A medical simulator rest (106) has a model (116) mounted on a force sensing apparatus (118), which model (116) can be used as a hand rest providing force / displacement response to a simulation.

Application Domain

Technology Topic

Medical simulationEngineering +2

Image

  • Medical procedure simulator
  • Medical procedure simulator
  • Medical procedure simulator

Examples

  • Experimental program(1)

Example Embodiment

[0047] figure 1 is a schematic diagram of an ophthalmic surgery simulator 100 . The simulator 100 includes a computer 102 having memory and a processor. The processor is arranged to execute software stored in the memory, in particular software for simulating a medical procedure such as an ophthalmic operation. Computer 102 is connected to VDU ​​104 , stand 106 , first haptic system 108 and second haptic system 110 .
[0048] The VUD is configured with two separate outputs mounted behind respective eyepieces which are closer to the ophthalmic microscope.
[0049] Each haptic system 108, 110 includes first and second handpieces 112, 114, respectively. Haptic systems 108, 110 and handpieces 112, 114 will not be described in detail. Generally, the haptic systems 108, 110 are configured to monitor the position of the handpieces 112, 114, respectively, and provide force feedback. As the user operates the handpieces 112, 114, the computer 102 moves the virtual tool in the virtual environment and can provide feedback to the operator.
[0050] Standoff 106 is shown more specifically at figure 2 middle. In use, for the support 106, principal axes X, Y, Z are defined. The X direction is the vertical axis of the patient's body when standing, ie the positive direction from the feet to the head.

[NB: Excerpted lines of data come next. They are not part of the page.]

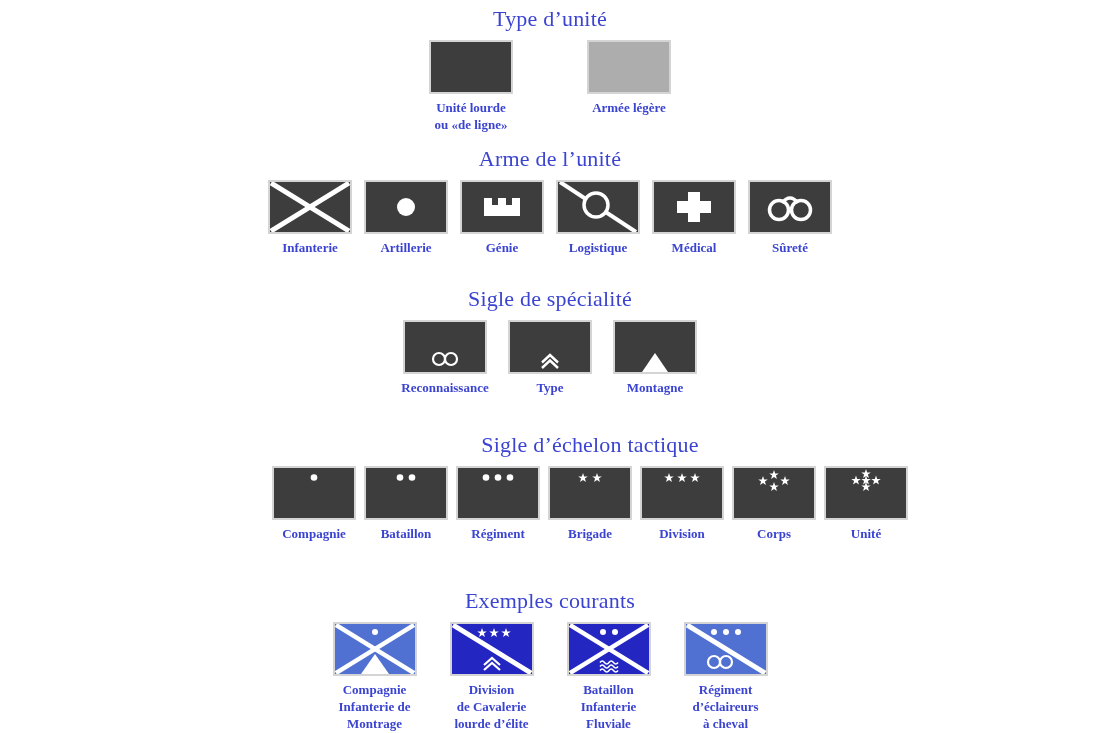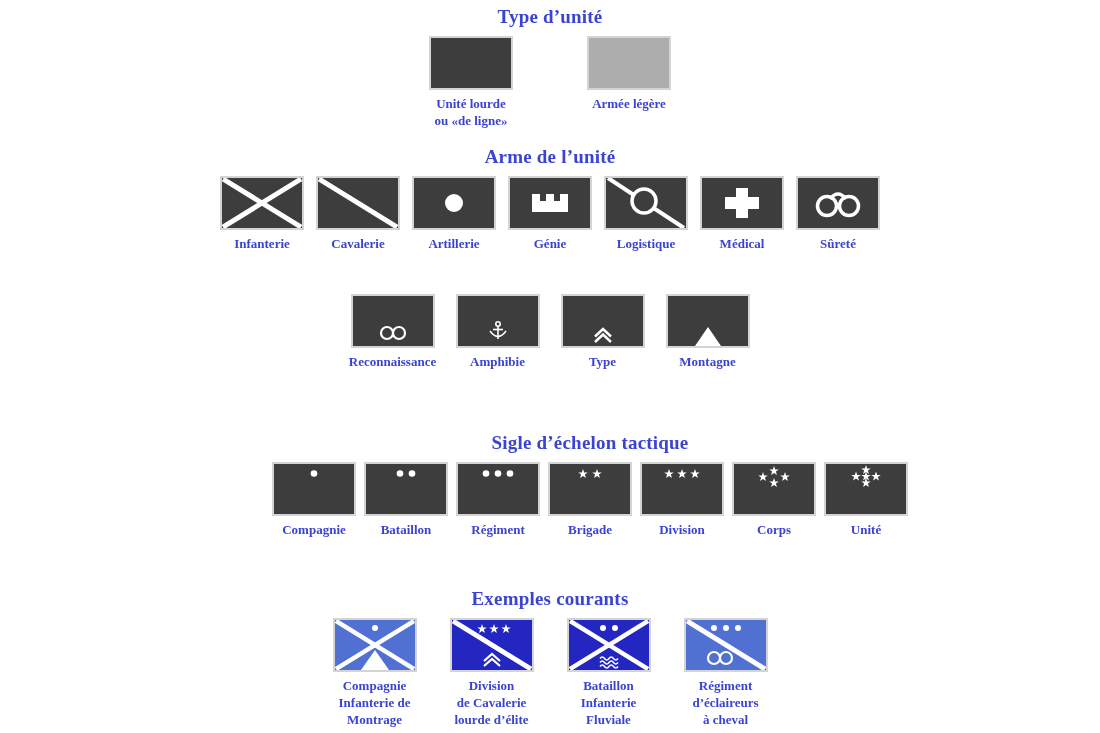--- a/index.html
+++ b/index.html
@@ -2,21 +2,21 @@
 <html style="--text_blue: #3b44d0; --dark_unit: #3d3d3d; --light_unit: #adadad; --flag_light_blue: #5070d2; --flag_dark_blue: #2326c0; --symbol_white: #ffffff; --border: #d4d4d4;"><head>
 <meta charset="utf-8">
 <style>
   html,body{margin:0;padding:0;}
   body{
     width:1100px;height:733px;background:#ffffff;position:relative;overflow:hidden;
     font-family:"Liberation Serif", serif;
   }
   .section{position:absolute;left:0;width:100%;}
   .title{
-    text-align:center;font-weight:bold;font-size:19px;
+    text-align:center;font-weight:normal;font-size:22px;
     color:var(--text_blue);letter-spacing:0.2px;
   }
   .row{display:flex;justify-content:center;align-items:flex-start;margin-top:8px;}
   .card{display:flex;flex-direction:column;align-items:center;}
   .rect{
     width:80px;height:50px;border:2px solid var(--border);
     position:relative;flex:0 0 auto;
   }
   .rect svg{display:block;width:80px;height:50px;color:var(--symbol_white);}
   .rect.dark{background:var(--dark_unit);}
@@ -59,28 +59,20 @@
         <svg viewBox="0 0 80 50">
           <line x1="1" y1="1" x2="79" y2="49" stroke="currentColor" stroke-width="5"></line>
           <line x1="79" y1="1" x2="1" y2="49" stroke="currentColor" stroke-width="5"></line>
         </svg>
       </div>
       <div class="label">Infanterie</div>
     </div>
     <div class="card">
       <div class="rect dark">
         <svg viewBox="0 0 80 50">
-          <line x1="1" y1="1" x2="79" y2="49" stroke="currentColor" stroke-width="5"></line>
-        </svg>
-      </div>
-      <div class="label">Cavalerie</div>
-    </div>
-    <div class="card">
-      <div class="rect dark">
-        <svg viewBox="0 0 80 50">
           <circle cx="40" cy="25" r="9" fill="currentColor"></circle>
         </svg>
       </div>
       <div class="label">Artillerie</div>
     </div>
     <div class="card">
       <div class="rect dark">
         <svg viewBox="0 0 80 50">
           <path d="M22 34 V16 h8 v7 h6 v-7 h8 v7 h6 v-7 h8 v18 Z" fill="currentColor"></path>
         </svg>
@@ -111,40 +103,30 @@
           <circle cx="51" cy="28" r="9.5" fill="none" stroke="currentColor" stroke-width="3.5"></circle>
           <path d="M32 21 Q40 11 48 21" fill="none" stroke="currentColor" stroke-width="3.5"></path>
         </svg>
       </div>
       <div class="label">Sûreté</div>
     </div>
   </div>
 </div>
 
 <div class="section s3">
+  <div class="title">Sigle de spécialité</div>
   <div class="row">
     <div class="card">
       <div class="rect dark">
         <svg viewBox="0 0 80 50">
           <circle cx="34" cy="37" r="6" fill="none" stroke="currentColor" stroke-width="2.2"></circle>
           <circle cx="46" cy="37" r="6" fill="none" stroke="currentColor" stroke-width="2.2"></circle>
         </svg>
       </div>
       <div class="label">Reconnaissance</div>
-    </div>
-    <div class="card">
-      <div class="rect dark">
-        <svg viewBox="0 0 80 50">
-          <circle cx="40" cy="28" r="2.2" fill="none" stroke="currentColor" stroke-width="1.6"></circle>
-          <line x1="40" y1="30" x2="40" y2="43" stroke="currentColor" stroke-width="1.6"></line>
-          <line x1="35" y1="33.5" x2="45" y2="33.5" stroke="currentColor" stroke-width="1.6"></line>
-          <path d="M32 35 Q40 46 48 35" fill="none" stroke="currentColor" stroke-width="1.6"></path>
-        </svg>
-      </div>
-      <div class="label">Amphibie</div>
     </div>
     <div class="card">
       <div class="rect dark">
         <svg viewBox="0 0 80 50">
           <path d="M32 46 L40 38.5 L48 46" fill="none" stroke="currentColor" stroke-width="2.4"></path>
           <path d="M32 40.5 L40 33 L48 40.5" fill="none" stroke="currentColor" stroke-width="2.4"></path>
         </svg>
       </div>
       <div class="label">Type</div>
     </div>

The Y direction is lateral and the Z direction is the patient's anterior-posterior axis.
[0051] The mount 106 includes a head model 116 and a sensing structure/mounting structure 118 . Head model 116 is shown in further detail in image 3 and Figure 4, which represents the outer portion of a portion of a human head and includes a hollow concave shell 120 that is generally semi-ellipsoidal. The housing 120 is bisected by a coronal plane 140 defining opposing anterior regions 122 and posterior regions 124 . The sagittal plane 141 that bisects the housing 120 is also shown in Figure 4 middle. At the edge of the front area 122, a right anterior eye pocket edge area 124 and a left anterior eye pocket edge area 126 are respectively defined, between which there is provided a The upper nose protrusion 130 on the top. The outer surface of the housing 120 , especially in the region of the eye and nose parts, represents the outer contour of the upper part of the human face bisected by the sagittal plane. Model 116 includes some external configurations for the various soft tissues covering the cranium.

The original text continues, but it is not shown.